Moving house, want my phone switched.  Am assured I can have my old number.  Am given a date when the switch will be made and the order completed.  I take his name...just in case.  I move.  I wait.  The big day passes.  I phone, I have to press two for moving house; I press two; I have to press three for already placed order, I press three.  I am on a queue but my call is important.  I’m kind of OK at this point because I don’t know what’s to come.

Eventually I get a person, who tells me I got it wrong.  No I didn’t get it wrong, this is what I was told by your colleague.  She now spends her time taking details about that original call so she can get authorisation to listen to the tapes to see who was telling the truth.  The issue of my new phone is off the agenda till I bring it back.  She has to listen to the call first to see what was said. 

Meanwhile, she cheerfully informs me my order was only going to go in on the date I was given for completing the work, so it will be at least another two weeks before I get a phone.  And by the way I wasn’t going to get my old phone number though I’d only moved a few streets away and that never would have been promised because it wasn’t on the list of things they are supposed to say to customers.  Not happy, really not happy, especially as I am receiving zero empathy on the other end of the line. 

All right, when will someone phone me to tell me the results of this investigation?.  If she gets the authorisation, it will be by the end of the week.  Oh oh.  I take her name.

The end of the week comes and goes, no phone call.  The following Monday I phone, go through the pressing numbers two and three rigmarole once again and wait on the queue.  Now I’m getting a bit more cheesed off as I’m using a mobile and the costs are mounting up.  When I finally get to someone who has to hear the story all over again and has trouble finding my file, I tell her I don’t appreciate paying for lengthy phone calls on my mobile and she takes my number and rings me right back.

I’m lulled into a very false sense of security because I think Oh goodie!  Someone’s taking me seriously.  Ha ha.  Stating the obvious, she says, “Someone should have phoned you last week.”  Yes, I know, that’s why I’m phoning now.  Full of apologies, she assures me she is taking full responsibility for my situation and it will be sorted by Friday or at least she will ring to let me know why not.

Ahhhh.  I feel so much better.  Till Friday of course.

No phone call, no reasons why not.  So I phone again, go through what I feel I could do in my sleep, tell the story all over again and am then told I shouldn’t be phoning this number and he hangs up without giving me the number I should phone.

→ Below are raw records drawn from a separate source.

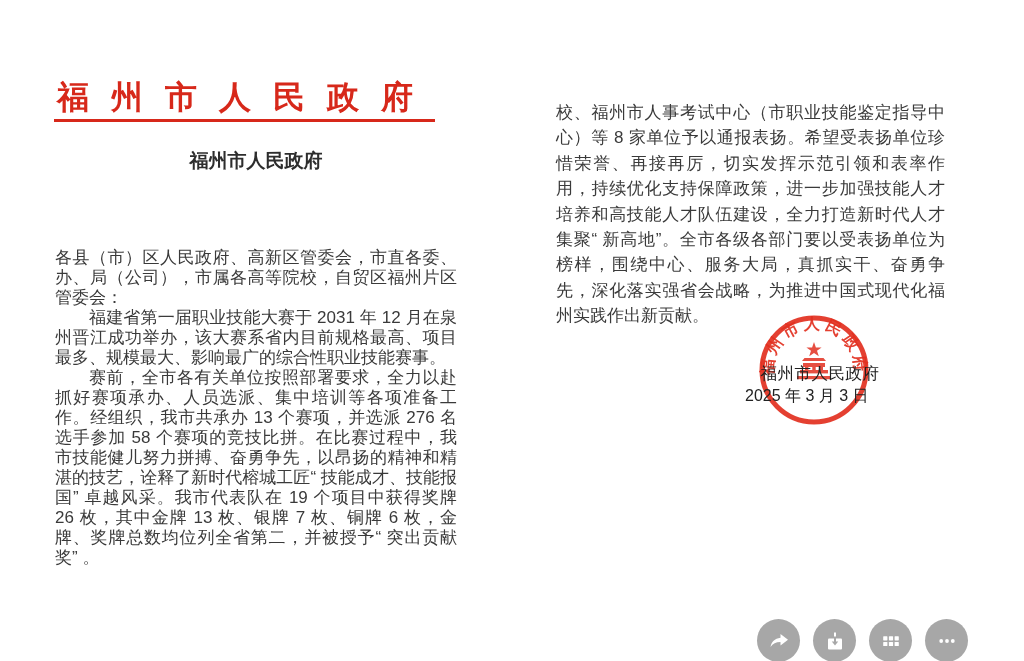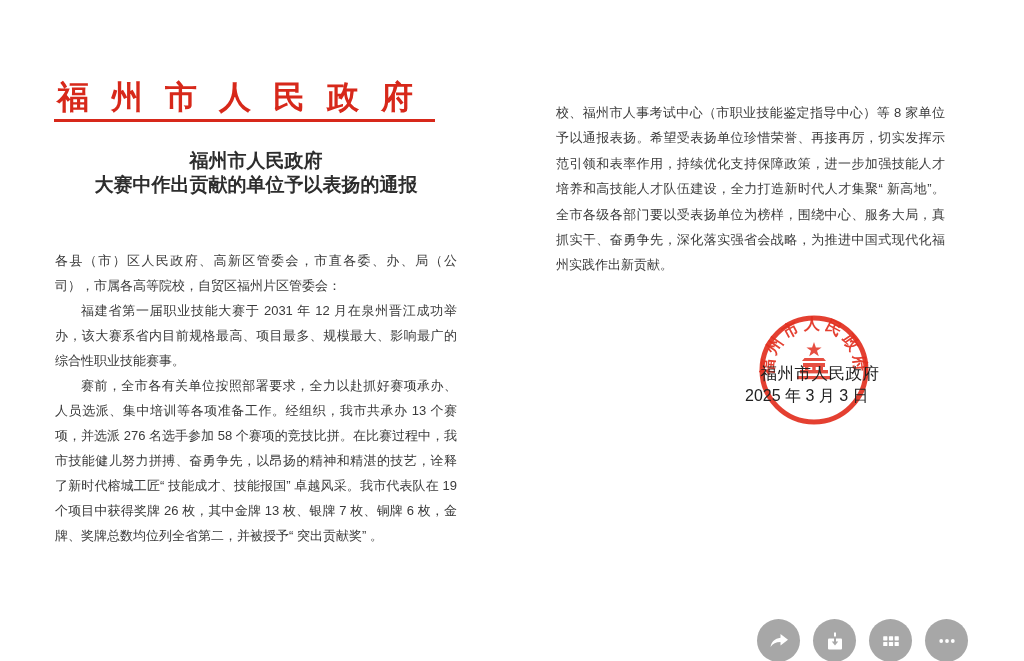"校、福州市人事考试中心（市职业技能鉴定指导中心）等 8" .col { font-size: 13px -> 17px }
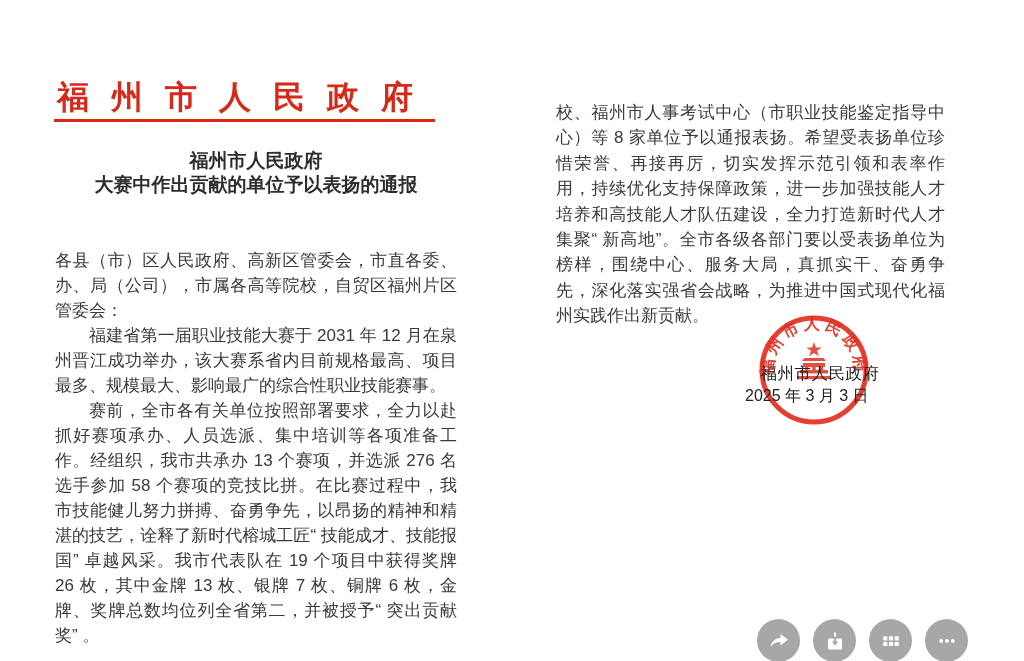"大赛中作出贡献的单位予以表扬的通报" div { html: <div>大赛中作出贡献的单位予以表扬的通报</div> -> none }
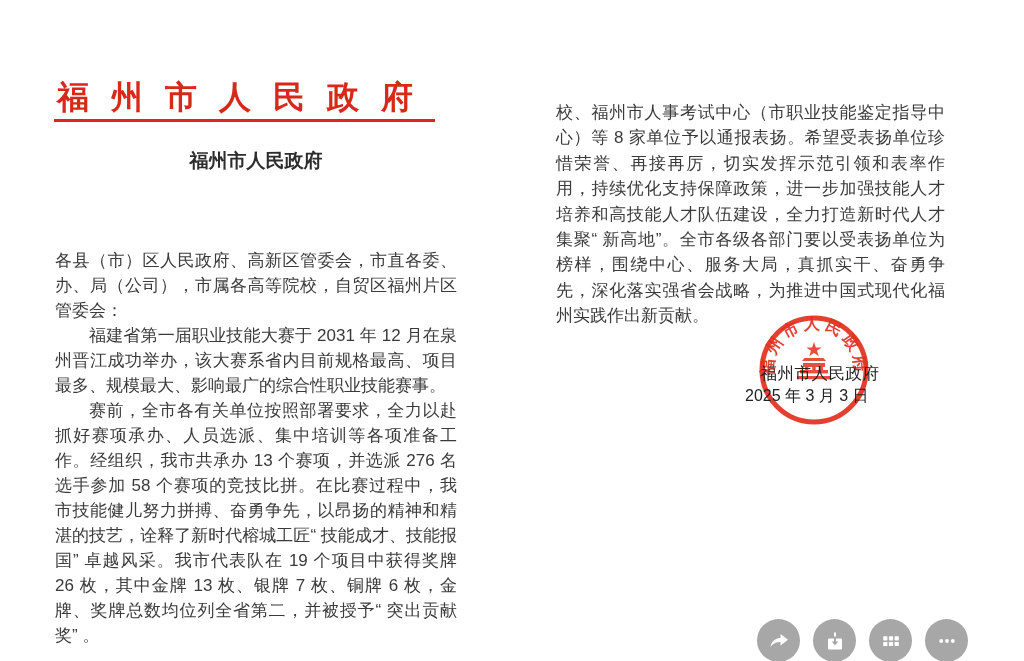"各县（市）区人民政府、高新区管委会，市直各委、办、局（公司），市属各高等院校，自" .col-left { line-height: 25px -> 20px }
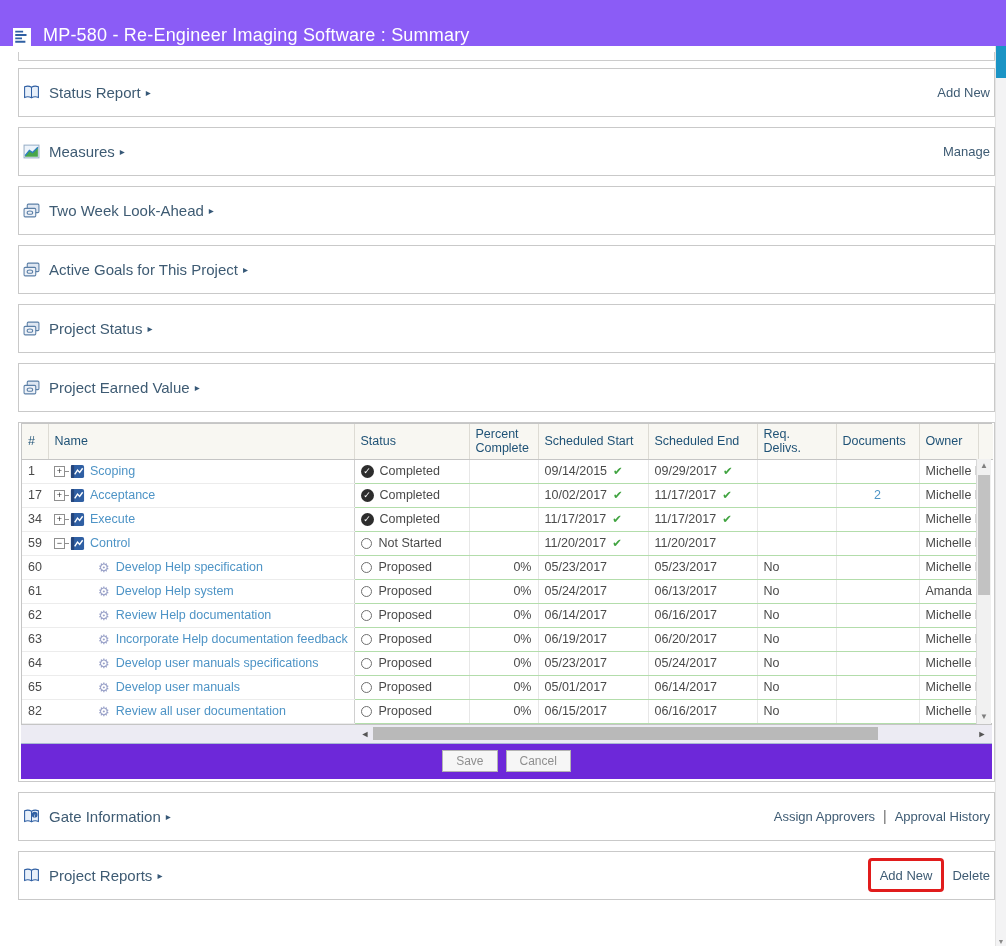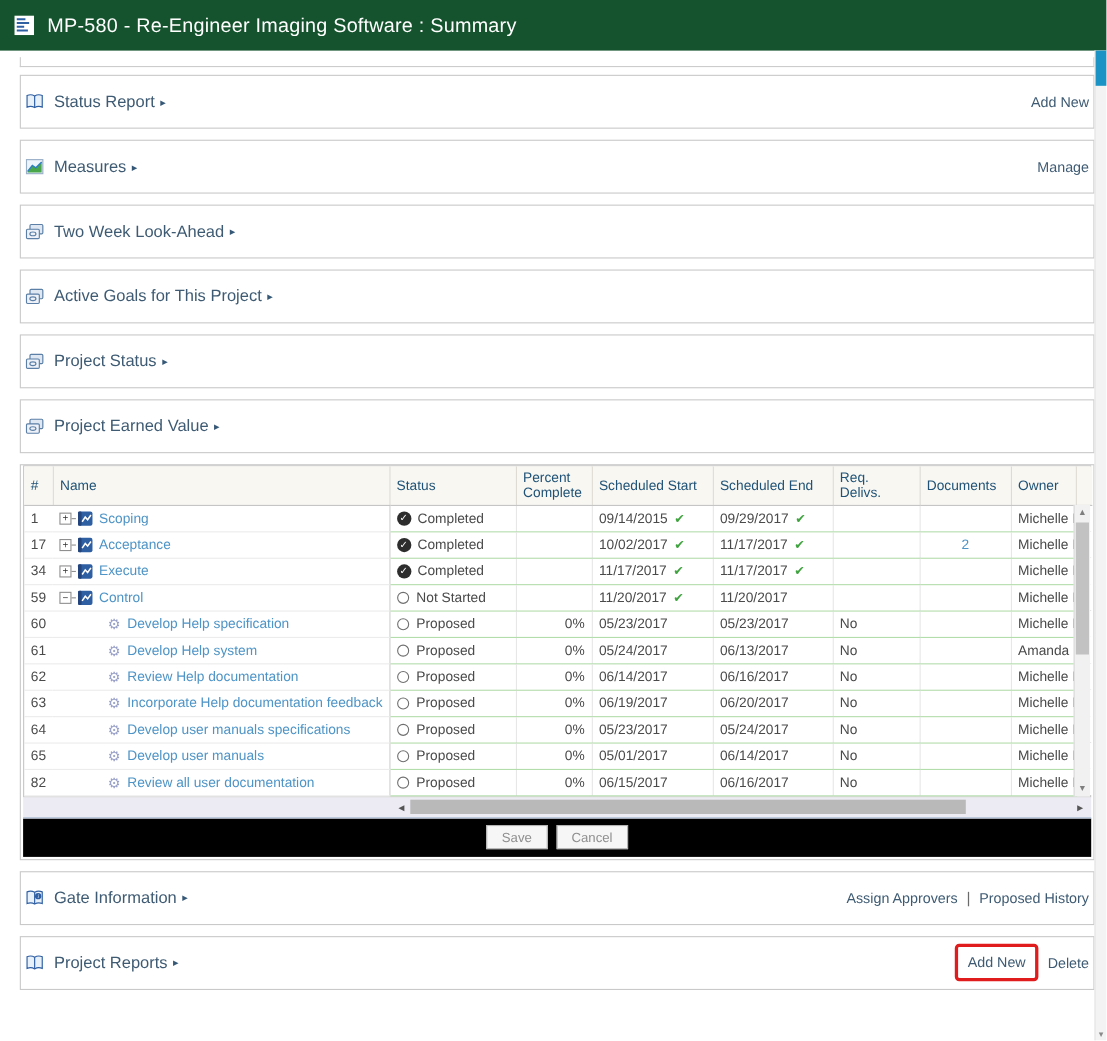"MP-580 - Re-Engineer Imaging Software" .titlebar { align-items: center -> flex-end; background: #14532d -> #8b5cf6 }
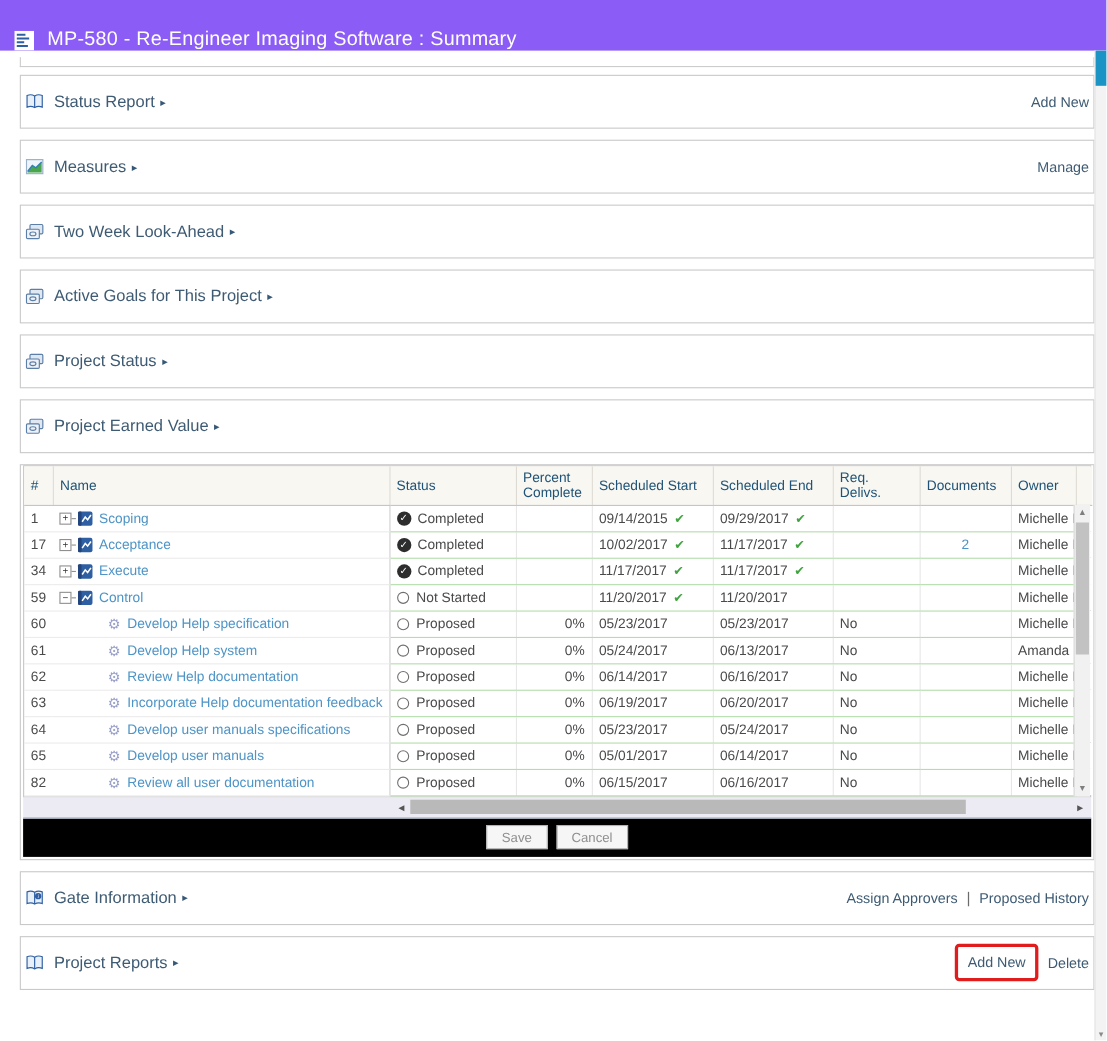"Save" .grid-footer { background: #000000 -> #6d28d9 }
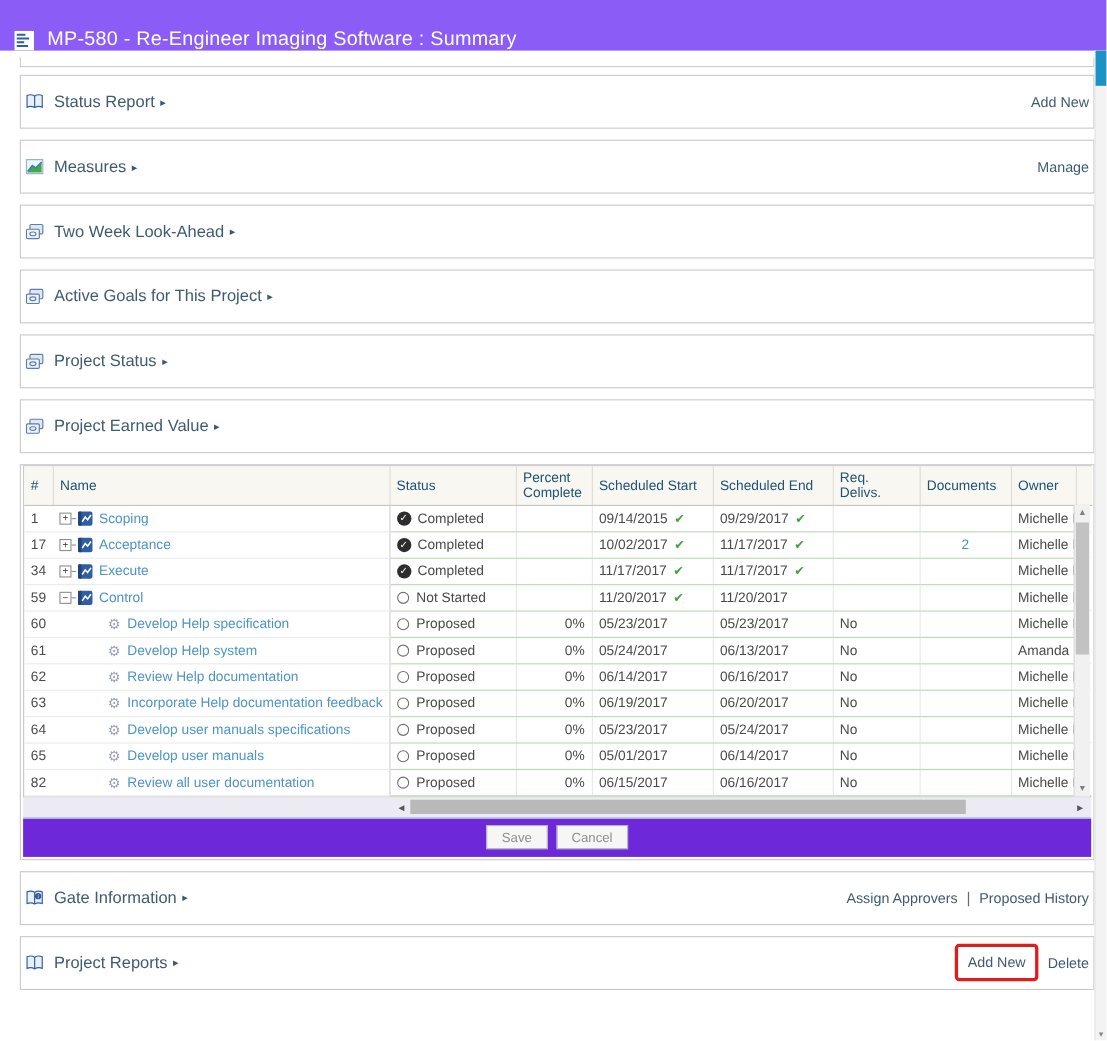"Proposed History" a.action-link { text: Proposed -> Approval }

I’m not going to go into the sordid details of how many more phone calls I made (at least a dozen), the promises, broken with every conversation, and the complete lack of any sense of ‘ownership’ of my problem.  Needless to say, it took over a month to get a phone and much much aggravation.

Now in the great scheme of things, not having a phone for six weeks is no big deal, especially with mobile phones and email.  BUT, I’m paying for service.  That’s the point here.  All that was needed to keep me from wanting to fling my phone across the room in frustration, raging at whoever was unfortunate to be on the receiving end of my umpteenth call, and stomping around my new house railing at their customer service (sic) department, was accurate information given in a timely way.  “I’m so sorry Mrs Grzyb, we won’t be able to sort this problem out until next week, but I will phone you on Thursday to keep you up to date with progress.”  And then do that.

Not a lot, but even writing about it I am back in the blood boiling feelings I had then, that’s how powerful bad customer service can be!